Michel Hazanavicius, dopo aver rivisitato pessimamente il cinema muto nel semplicistico e superficiale The Artist (2011), con Le Redoutable propone un personalissimo e disturbante confronto con una delle personalità più difficili da tratteggiare: Jean-Luc Godard.

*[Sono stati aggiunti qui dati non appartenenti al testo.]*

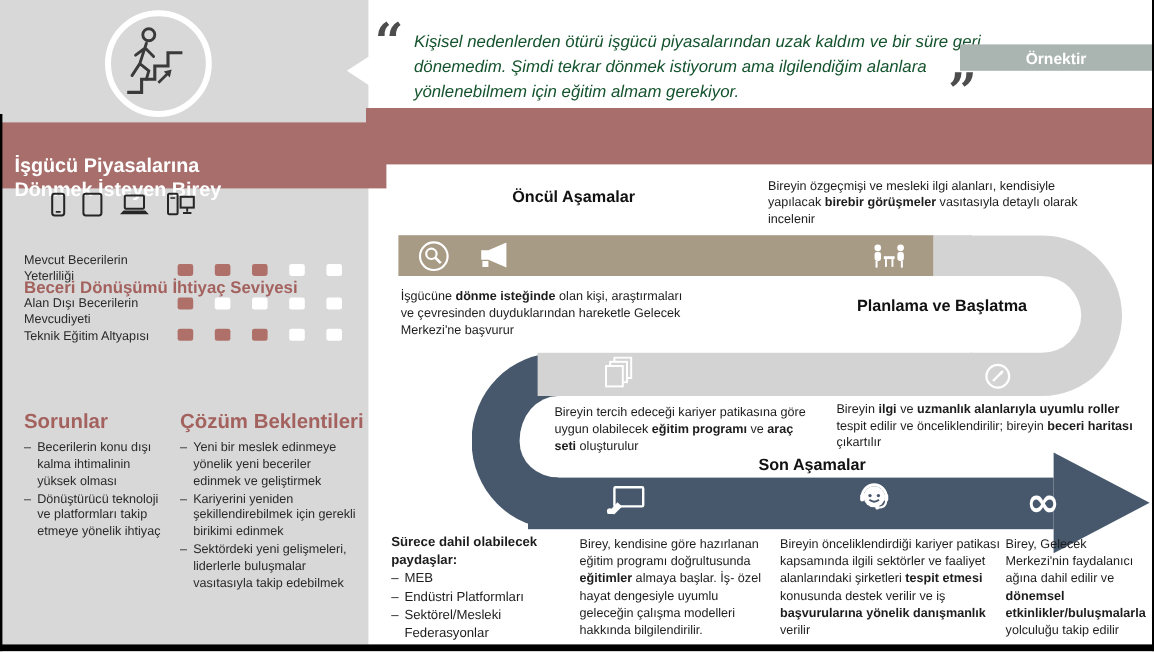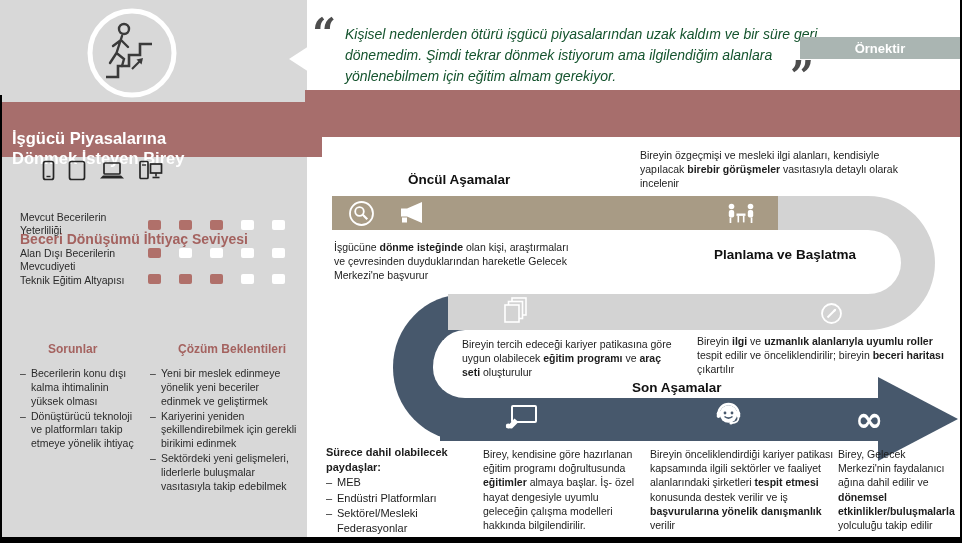--- a/index.html
+++ b/index.html
@@ -14,21 +14,21 @@
   .persona-circle{position:absolute;left:85px;top:6px;width:94px;height:94px;}
   .banner{position:absolute;left:0;top:102px;width:322px;height:55px;background:#a76e6c;
           color:#fff;font-weight:bold;font-size:16.5px;line-height:1.2;padding:7px 0 0 12px;
           box-sizing:border-box;white-space:pre-line;}
   .devices{position:absolute;left:42px;top:160px;display:flex;align-items:flex-end;gap:13px;}
   .skills-heading{position:absolute;left:20px;top:191px;width:280px;font-weight:bold;font-size:14px;color:#a4625f;margin-top:40px;}
   .skill-label{position:absolute;font-size:10.5px;line-height:1.25;color:#2a2a2a;width:126px;}
   .skill-squares{position:absolute;display:flex;gap:18px;}
   .sq{width:13px;height:10px;border-radius:2px;background:#ffffff;}
   .sq-filled{background:#b0706a;}
-  .side-heading{position:absolute;font-weight:bold;font-size:12px;color:#a4625f;margin-left:28px;}
+  .side-heading{position:absolute;font-weight:bold;font-size:17px;color:#a4625f;}
   .side-list{position:absolute;font-size:10.5px;line-height:1.32;color:#2a2a2a;}
   .li{display:flex;margin-bottom:1px;}
   .li .dash{width:11px;flex:none;}
   
   .quote-mark{position:absolute;font-family:"DejaVu Serif", serif;font-weight:bold;font-size:42px;color:#4d4d4d;line-height:1;}
   .quote-text{position:absolute;left:345px;top:24px;width:485px;font-style:italic;font-size:14px;line-height:1.5;color:#14532d;}
   .bubble-tail{position:absolute;left:289px;top:46px;width:0;height:0;
                border-top:13px solid transparent;border-bottom:13px solid transparent;border-right:20px solid #ffffff;}
   .badge{position:absolute;left:800px;top:37px;width:160px;height:22px;background:#aab5b2;color:#fff;
          font-weight:bold;font-size:13px;display:flex;align-items:center;justify-content:center;}
@@ -162,21 +162,21 @@
     </div>
 
   <div class="bubble-tail"></div>
   <span class="quote-mark" style="left:312px;top:14px">“</span>
   <div class="quote-text">Kişisel nedenlerden ötürü işgücü piyasalarından uzak kaldım ve bir süre geri dönemedim. Şimdi tekrar dönmek istiyorum ama ilgilendiğim alanlara yönlenebilmem için eğitim almam gerekiyor.</div>
   <span class="quote-mark" style="left:790px;top:56px">”</span>
   <div class="badge">Örnektir</div>
 
   <div class="red-band"></div>
 
-  <div class="stage-label" style="left:408px;top:172px;width:140px;">Öncül Aşamalar</div>
+  <div class="stage-label" style="left:408px;top:156px;width:140px;text-align:center">Öncül Aşamalar</div>
 
   <div class="uturn"></div>
   <div class="cturn"></div>
 
   <div class="band band-tan" style="left:332px;top:196px;width:446px;height:34px"></div>
   <div class="band band-gray" style="left:778px;top:196px;width:32px;height:34px"></div>
   <div class="band band-gray" style="left:448px;top:294px;width:362px;height:36px"></div>
   <div class="band band-blue" style="left:440px;top:398px;width:438px;height:43px"></div>
   <div class="arrow-head"></div>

Le Redoutable è una pellicola assolutamente presuntuosa. Presuntuosa l’idea di andare a toccare una sorta di mito intellettuale e cinematografico attraverso i ricordi di una ex moglie. E soprattutto presuntuoso per un regista con pochi lungometraggi alle spalle, di sicuro non geniale e talentuoso, andarsi a confrontare sullo stesso terreno (cinematografico) con una figura indubbiamente rivoluzionaria.
Le Redoutable la storia
A comporre questa farsa, Louis Garrel, in una clamorosa caduta interpretativa. Ad illuminare l’‘ardito’ regista il libro Un anne après della ex moglie di Godard, Anne Wiazemsky, racconto della storia d’amore dell’allora 19enne Anne, giovane studentessa dell’alta borghesia francese, nipote del celebre scrittore François Mauriac, debuttante nel cinema con la perla bressoniana Au hasard Balthazar (1967), che all’alba del 1968, si innamora e sposa Godard, di 20 anni più grande, protagonista del suo La Chinoise (1967). Questa la partenza della pellicola, nella quale Hazanavicius, fautore di una estetica della superficie, sceglie l’attrice più adatta a tale fascinazione: Stace Martin, la musa che Lars Von Trier ha illuminato dentro Nymphomaniac (2014), ridotta da Hazanavicius a puro oggetto estetico. Ripresa in pose plastiche da autentica cerbiatta: dal volto magnifico allo splendido corpo scoperto a strati e gradi, sovente nudo.
Ironia paradossale
L’amore tra Jean-Luc ed Anne si fa misura dell’evoluzione cinematografica e concettuale di Godard, nel suo periodo creativamente florido in cui raccoglie consensi e devozioni. L’incomprensione del pubblico verso La Chinoise, getta Godard in una crisi individuale che si unisce a quella sociale del ‘68: Jean-Luc rifiuta il concetto di regista artista per assumere su di sè quello di artista maoista, creando un buco nero che lo isola dal mondo sociale, artistico ed intellettuale. La sua ‘autodistruzione’ fagociterà anche l’amore con Anne. L’ironia apparentemente paradossale da cui è pervaso Le Redoutable, collante nel libro-fonte e fortunoso espediente concesso ad Hazanavicius per prendere le distanze da una personalità complessa, travagliata, indefinibile fino in fondo quale Godard, svela fotogramma dopo fotogramma, e parallelamente alla crisi di Jean-Luc, un ritratto al limite della macchiettistica: vera e propria presa per i fondelli di uno dei simboli della Nouvelle Vague, del cinema, della cultura, del ’68 nella sua azione e nel suo pensiero. Anche visivamente le scene della protesta sono girate con un lassismo, un’improvvisazione così lontane dalla posticcia eleganza di tono e registro con cui il regista assembla ambienti, situazioni, ammorbidisce musicalmente le atmosfere, in un naïf fine a se stesso.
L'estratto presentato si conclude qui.